Please, keep all of them.

Kelsey Grammer made an appearance on British talk show Lorraine late last week, and teased the potential return of his hit show Frasier, letting slip that there are not one, but six different ideas for what a new series of Frasier could entail.

This all started last year, when Deadline reported that Grammer was in talks with CBS to bring the show back. Then, last month, Grammer was papped walking around London carrying a binder with ‘FRASIER’ printed on the front, in what has to be one of the most obvious ploys to get media attention in a minute.

This is despite nobody asking for a Frasier reboot, because the last thing the world needs is yet another reboot. Please, someone, have an original idea, I’m begging you, my crops are dying.

Grammer explained:

“That little folder is filled with six different ideas that are all in contention for what may be the new Frasier. A continuation of Frasier. They’re similar, it’s a new life, in a new city.”

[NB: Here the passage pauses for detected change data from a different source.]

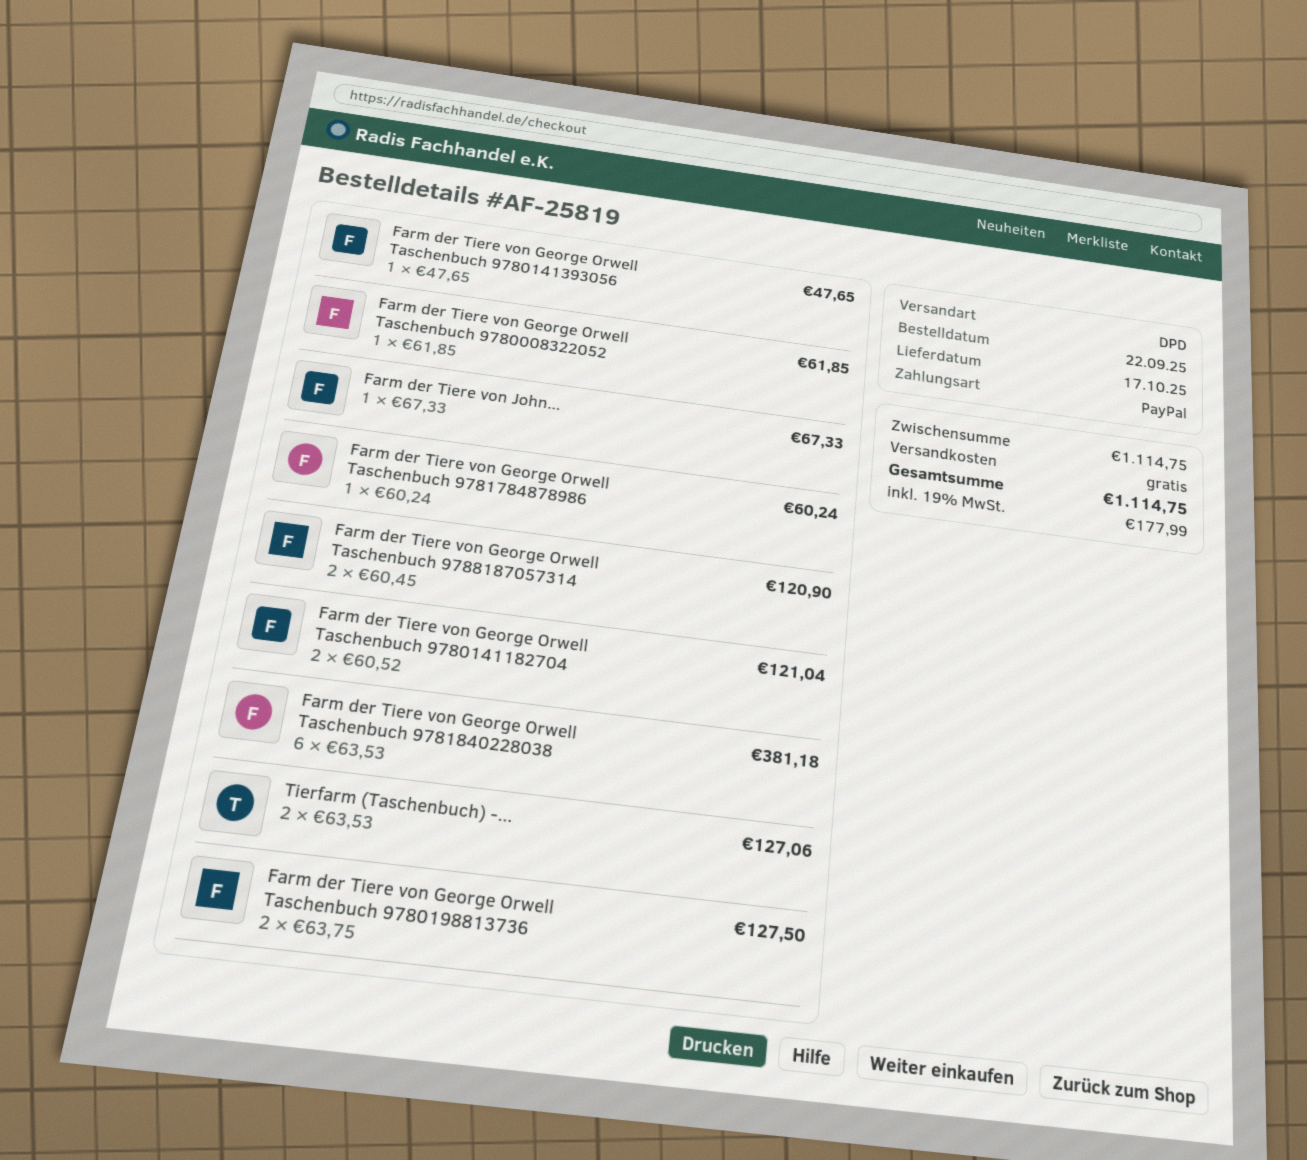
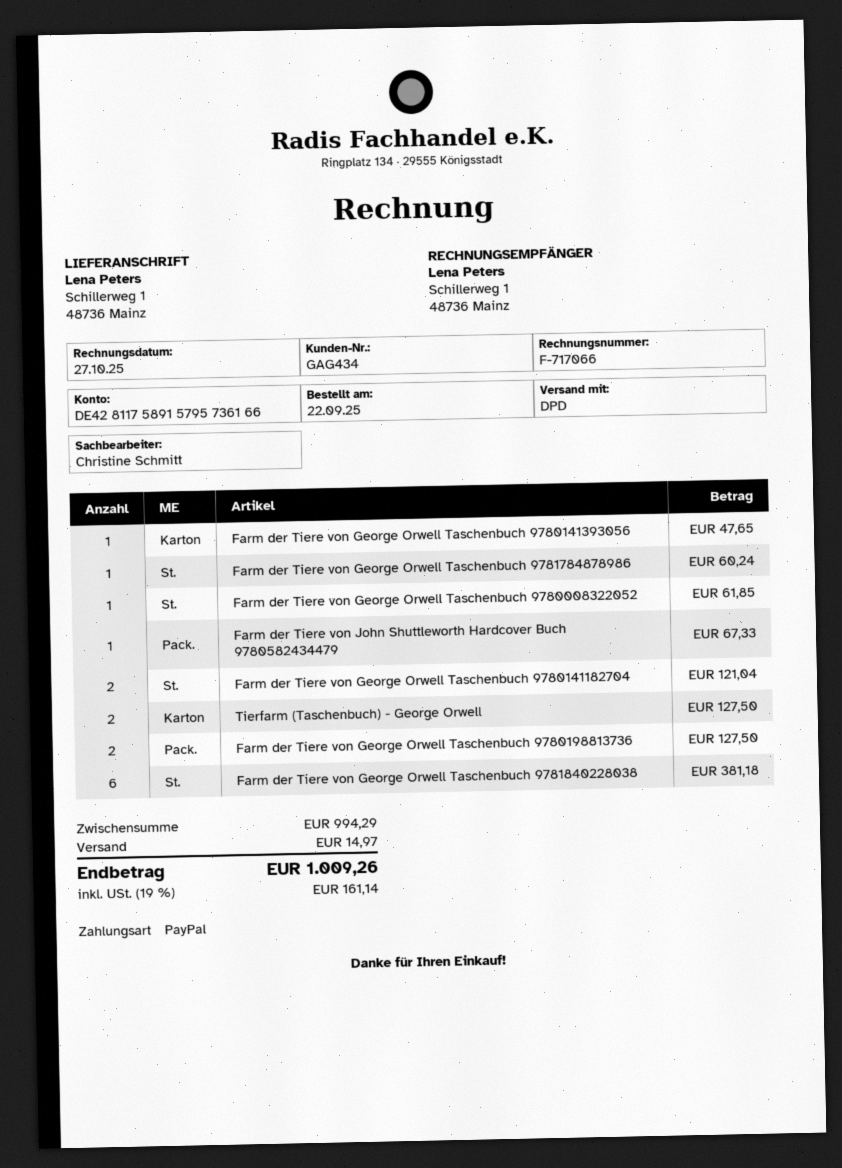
Farm der Tiere von George Orwell Taschenbuch 9788187057314: 2 for 120.90 -> none
Tierfarm (Taschenbuch) -...: 2 for 127.06 -> 2 for 127.50
subtotal: 1114.75 -> 994.29
shipping: 0.00 -> 14.97
tax: 19% = 177.99 -> 19% = 161.14
total: 1114.75 -> 1009.26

He added that Martin Crane would have to be replaced, following actor John Mahoney’s death last year:

“Of course, John Mahoney died so you’d need to replace that energy, perhaps like they did on Cheers with Coach, they found Woody, who had the same kind of sensibility.”

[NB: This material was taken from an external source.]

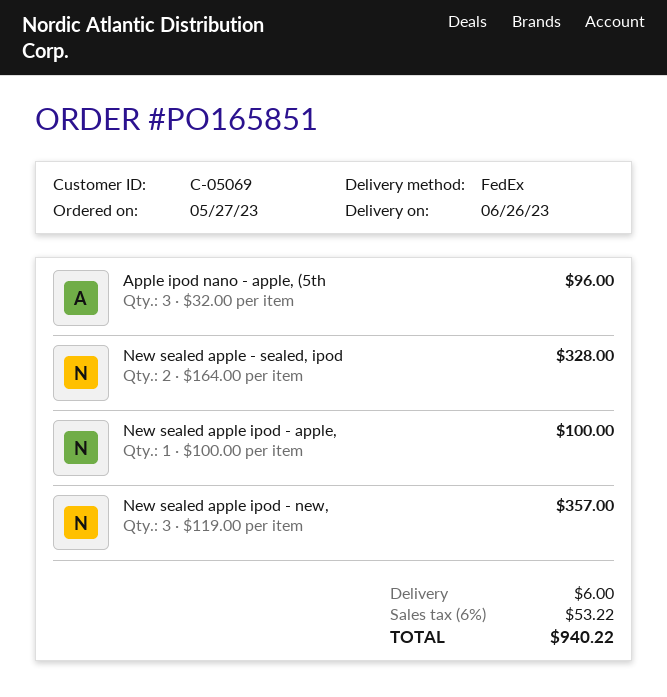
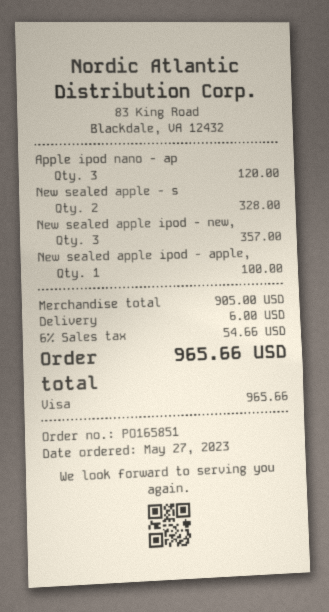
Apple ipod nano - apple, (5th: 3 for 96.00 -> 3 for 120.00
tax: 6% = 53.22 -> 6% = 54.66
total: 940.22 -> 965.66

While the show was incredibly popular, and has found new life amongst viewers who were too young when it was originally on air thanks to streaming services, is a show that picks up where they left off in 2004 the best idea?

There are so many more TV shows in production now than there were in 2004, and for fans of older shows, they can watch any and all of them on Netflix or Stan whenever they want. Is there still an audience for Frasier in 2019?

I don’t have all the answers, but as I’ve made clear, I am positively fatigued by the number of reboots coming out of Hollywood right now, and a reboot of a spin-off of a show that started in 1982 probably won’t appeal to younger audiences.